Hello! It seems like your mom probably bought the soy milk or made it at home. You didn't even know there was soy milk until you found out it might be bad. Given these circumstances, you told your mom that the afternoon was hot and she should have put the soy milk in the refrigerator. It's not fair to ask someone to do something you didn't know in advance. You were just trying to explain that you shouldn't be responsible for the soy milk going bad. I can see why your mom got upset.

I'm not saying you spoke in the wrong way, sweetie. Your mom's mood also plays a big part in how she reacts. If she's in a good mood, she might say she just poured the soymilk away. If she's in a bad mood, she might feel like she's been doing all the housework and no one appreciates her efforts. She might even feel like the family is picking on her, making her feel like the more she does, the more mistakes she makes, and that she's never doing anything right. But if she just stops doing the housework, the house will probably fall into disarray, and no one will help with the housework. So she's trapped in an unsolvable conflict and anxiety, and it's even more likely that she'll interpret ordinary things as an attack and react in an intense way.

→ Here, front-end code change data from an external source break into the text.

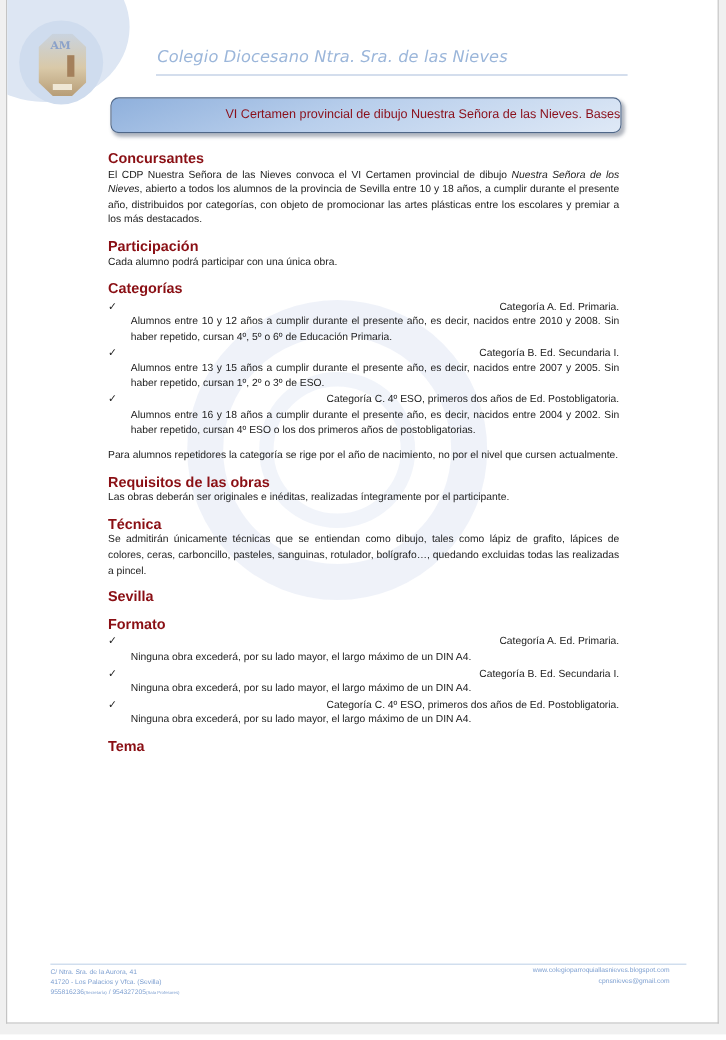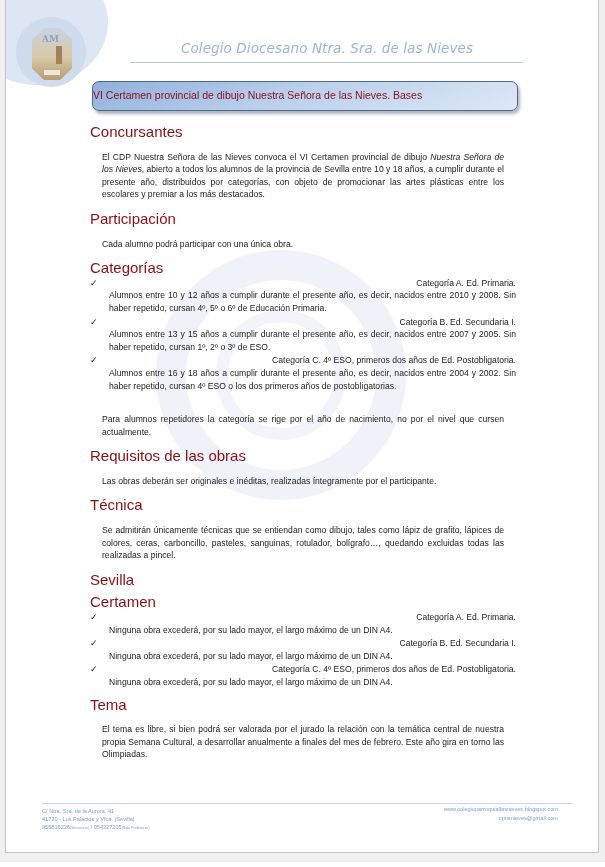--- a/index.html
+++ b/index.html
@@ -55,7 +55,7 @@
   }
 
   .school-name {
-    position: absolute; left: 125px; top: 40px; width: 392px; text-align: center;
+    position: absolute; left: 125px; top: 40px; width: 392px; text-align: left;
     font-family: "DejaVu Sans", sans-serif; font-style: italic; font-size: 13.5px; color: #9bb6da;
     letter-spacing: 0.1px;
   }

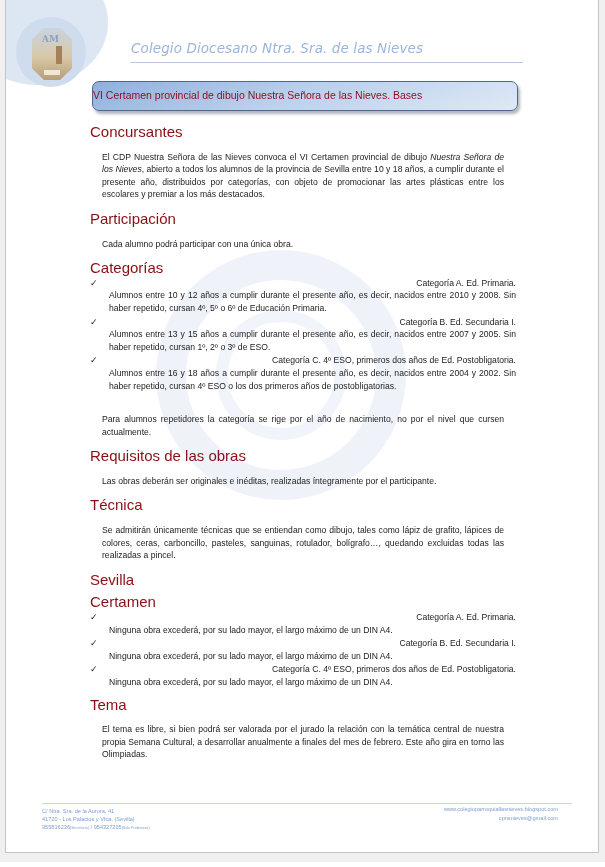--- a/index.html
+++ b/index.html
@@ -70,7 +70,7 @@
     box-sizing: border-box;
   }
   .title-text {
-    position: absolute; left: 0; right: 16px; top: 7px; text-align: left;
+    position: absolute; left: 0; right: 0; top: 7px; text-align: right;
     font-size: 10.5px; color: #8a0f1a; font-family: "Liberation Sans", sans-serif;
   }
 

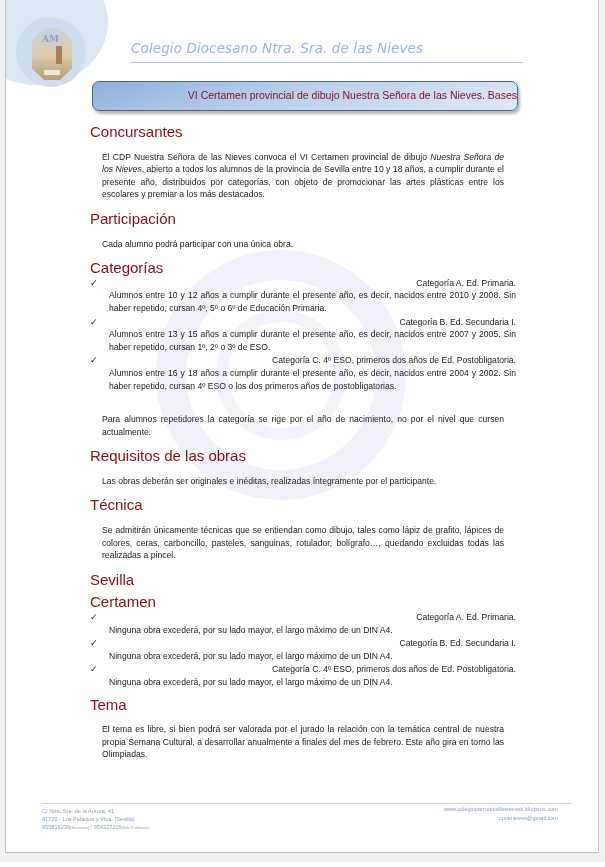--- a/index.html
+++ b/index.html
@@ -79,7 +79,7 @@
     font-size: 8.6px; line-height: 12.6px; color: #222222;
   }
   .h {
-    color: #8a0f14; font-weight: normal; font-size: 15px; margin-top: 10px; line-height: 12.6px;
+    color: #8a0f14; font-weight: bold; font-size: 12px; margin-top: 10px; line-height: 12.6px;
   }
   .h.first { margin-top: 0; }
   .p { text-align: justify; margin: 12px; }

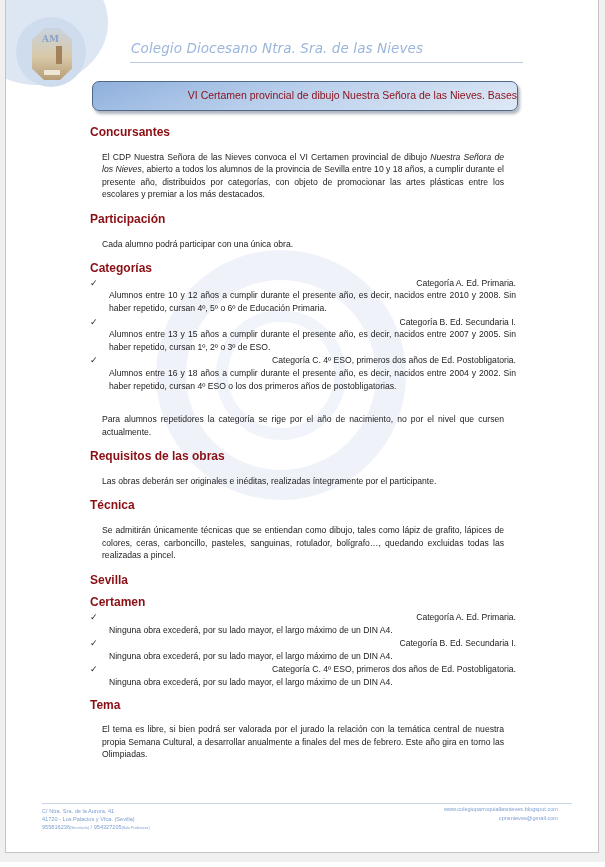--- a/index.html
+++ b/index.html
@@ -82,7 +82,7 @@
     color: #8a0f14; font-weight: bold; font-size: 12px; margin-top: 10px; line-height: 12.6px;
   }
   .h.first { margin-top: 0; }
-  .p { text-align: justify; margin: 12px; }
+  .p { text-align: justify; margin: 0; }
   .p em { font-style: italic; }
   ul.checks { list-style: none; margin: 2px 0 0 0; padding: 0; }
   ul.checks li { position: relative; padding-left: 19px; margin-bottom: 1px; }

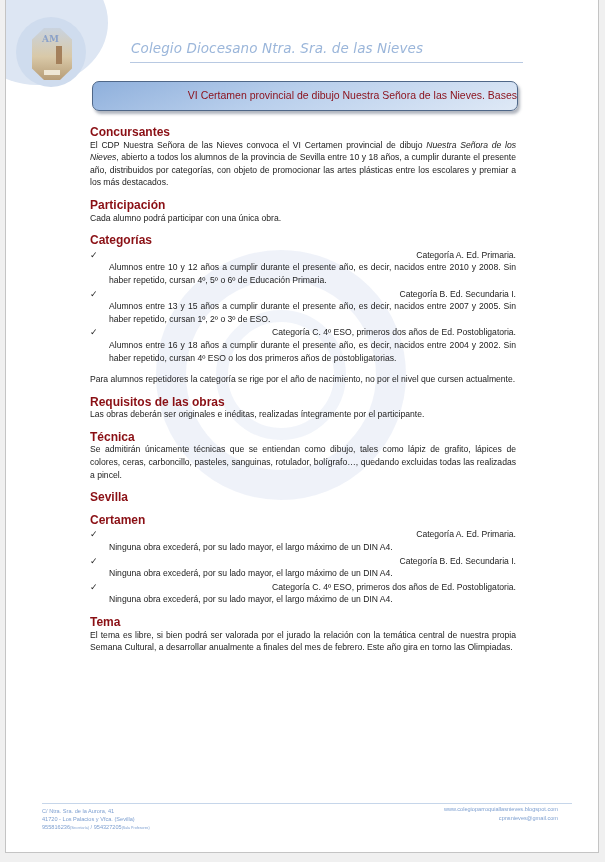--- a/index.html
+++ b/index.html
@@ -165,7 +165,7 @@
 
     <div class="h">Sevilla</div>
 
-    <div class="h">Certamen</div>
+    <div class="h">Formato</div>
     <ul class="checks">
       <li>
         <span class="check">✓</span>

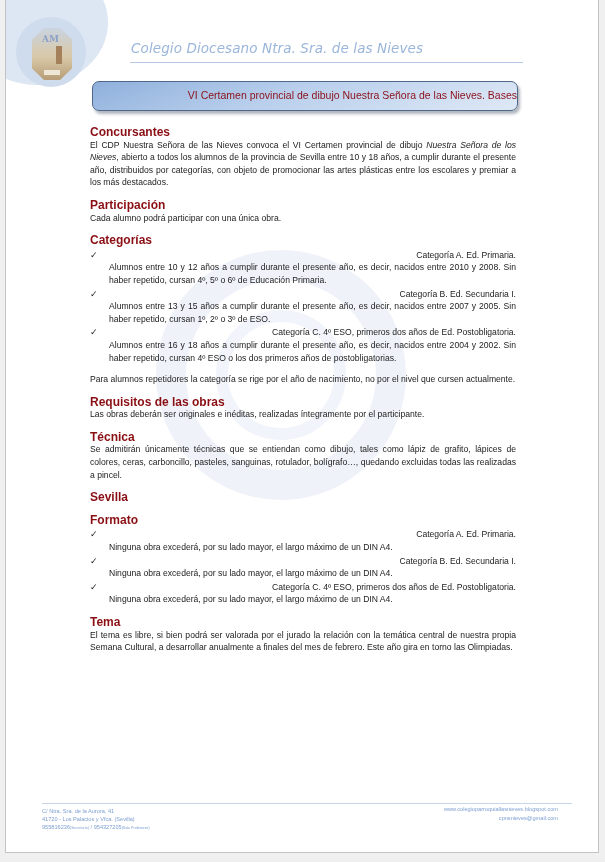--- a/index.html
+++ b/index.html
@@ -185,7 +185,6 @@
     </ul>
 
     <div class="h">Tema</div>
-    <p class="p">El tema es libre, si bien podrá ser valorada por el jurado la relación con la temática central de nuestra propia Semana Cultural, a desarrollar anualmente a finales del mes de febrero. Este año gira en torno las Olimpiadas.</p>
   </div>
 
   <div class="footer-rule"></div>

There are so many ways you can improve your relationship with your mother!

1. Show your mom some love! Pay attention to the housework she does, understand her hard work, and praise her more. Help her share the workload within your abilities and time constraints. Pay attention to your dad's attitude towards your mom's housework, and encourage him to also praise her achievements more. It would be even better if your dad could join in and share the housework!

2. Show your mom some extra love and attention! Spend time with her chatting about family matters, remind her to rest more often, and go shopping with her to buy new clothes.

3. Be the friendly link between mom and dad, helping them connect and communicate better. When the family is happy and in sync, mom will find it easier to manage her emotions.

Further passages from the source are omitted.